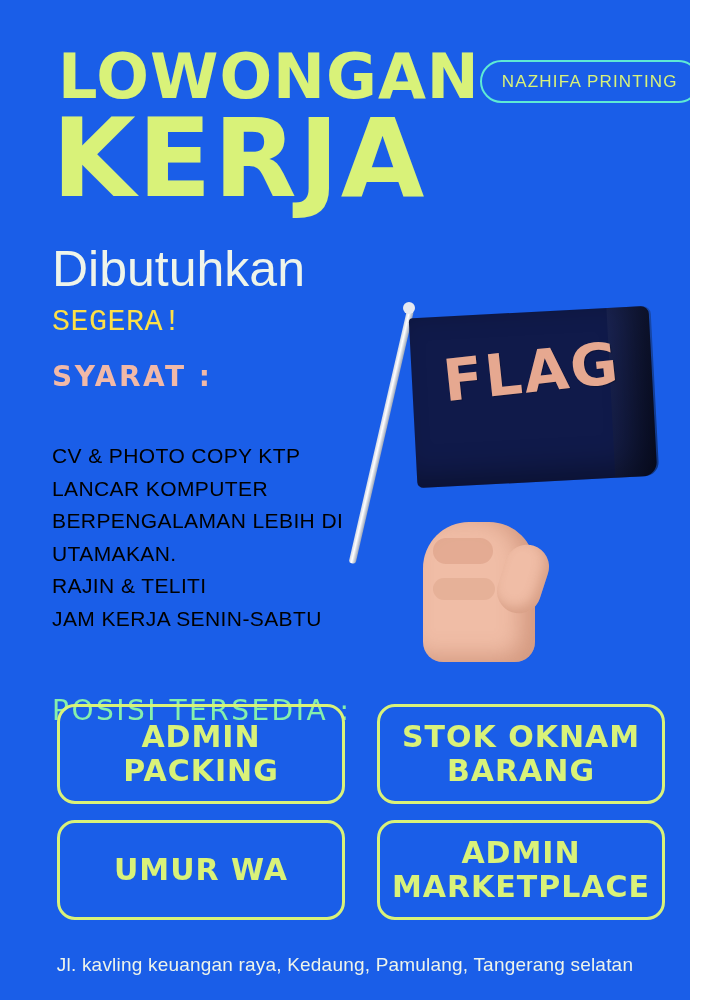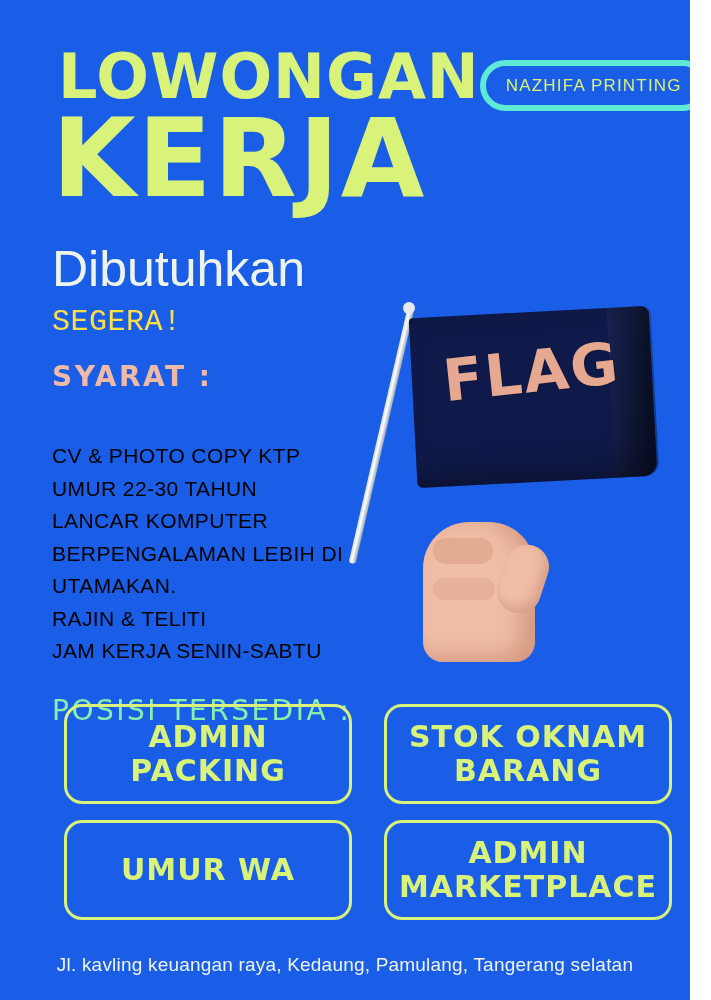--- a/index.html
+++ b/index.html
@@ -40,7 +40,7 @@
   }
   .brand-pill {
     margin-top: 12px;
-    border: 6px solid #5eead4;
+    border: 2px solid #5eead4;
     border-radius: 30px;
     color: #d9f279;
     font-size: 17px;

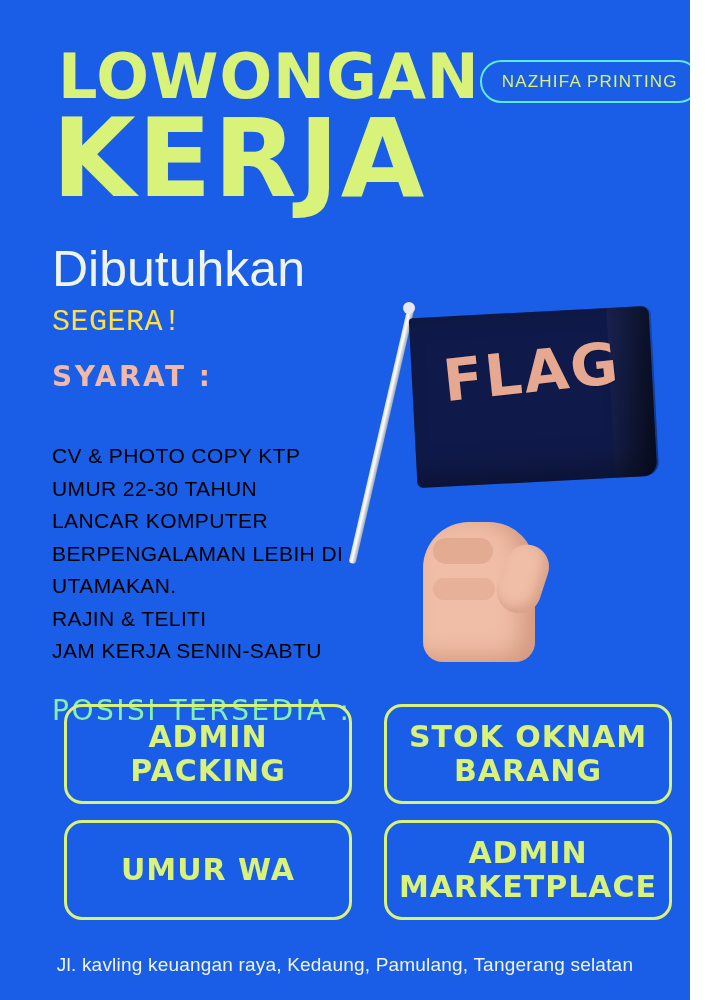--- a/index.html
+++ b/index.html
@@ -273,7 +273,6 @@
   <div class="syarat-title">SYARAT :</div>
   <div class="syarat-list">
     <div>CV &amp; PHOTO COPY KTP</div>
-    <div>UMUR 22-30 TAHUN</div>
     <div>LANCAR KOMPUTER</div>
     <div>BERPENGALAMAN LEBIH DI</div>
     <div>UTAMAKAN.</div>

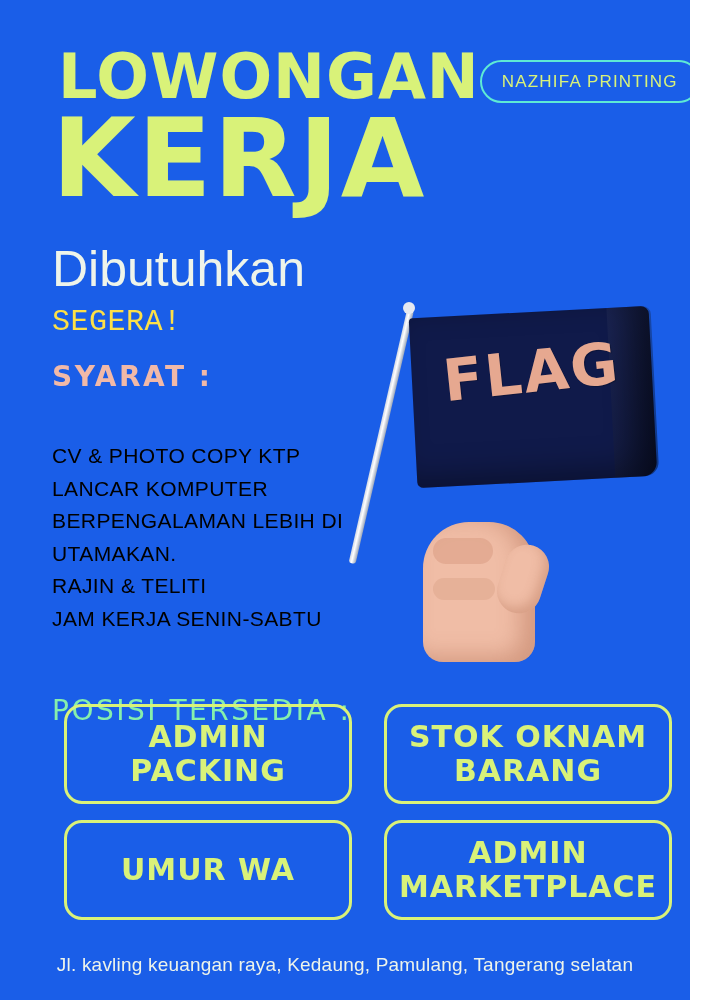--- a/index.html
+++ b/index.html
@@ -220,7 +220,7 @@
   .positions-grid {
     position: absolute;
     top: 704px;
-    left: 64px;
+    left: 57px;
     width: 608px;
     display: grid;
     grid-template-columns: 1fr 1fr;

## Task directions
Pictures stay out. Everything else in the listing gets printed exactly.

## Solution
--- a/index.html
+++ b/index.html
@@ -40,7 +40,7 @@
   }
   .brand-pill {
     margin-top: 12px;
-    border: 6px solid #5eead4;
+    border: 2px solid #5eead4;
     border-radius: 30px;
     color: #d9f279;
     font-size: 17px;

--- a/index.html
+++ b/index.html
@@ -273,7 +273,6 @@
   <div class="syarat-title">SYARAT :</div>
   <div class="syarat-list">
     <div>CV &amp; PHOTO COPY KTP</div>
-    <div>UMUR 22-30 TAHUN</div>
     <div>LANCAR KOMPUTER</div>
     <div>BERPENGALAMAN LEBIH DI</div>
     <div>UTAMAKAN.</div>

--- a/index.html
+++ b/index.html
@@ -220,7 +220,7 @@
   .positions-grid {
     position: absolute;
     top: 704px;
-    left: 64px;
+    left: 57px;
     width: 608px;
     display: grid;
     grid-template-columns: 1fr 1fr;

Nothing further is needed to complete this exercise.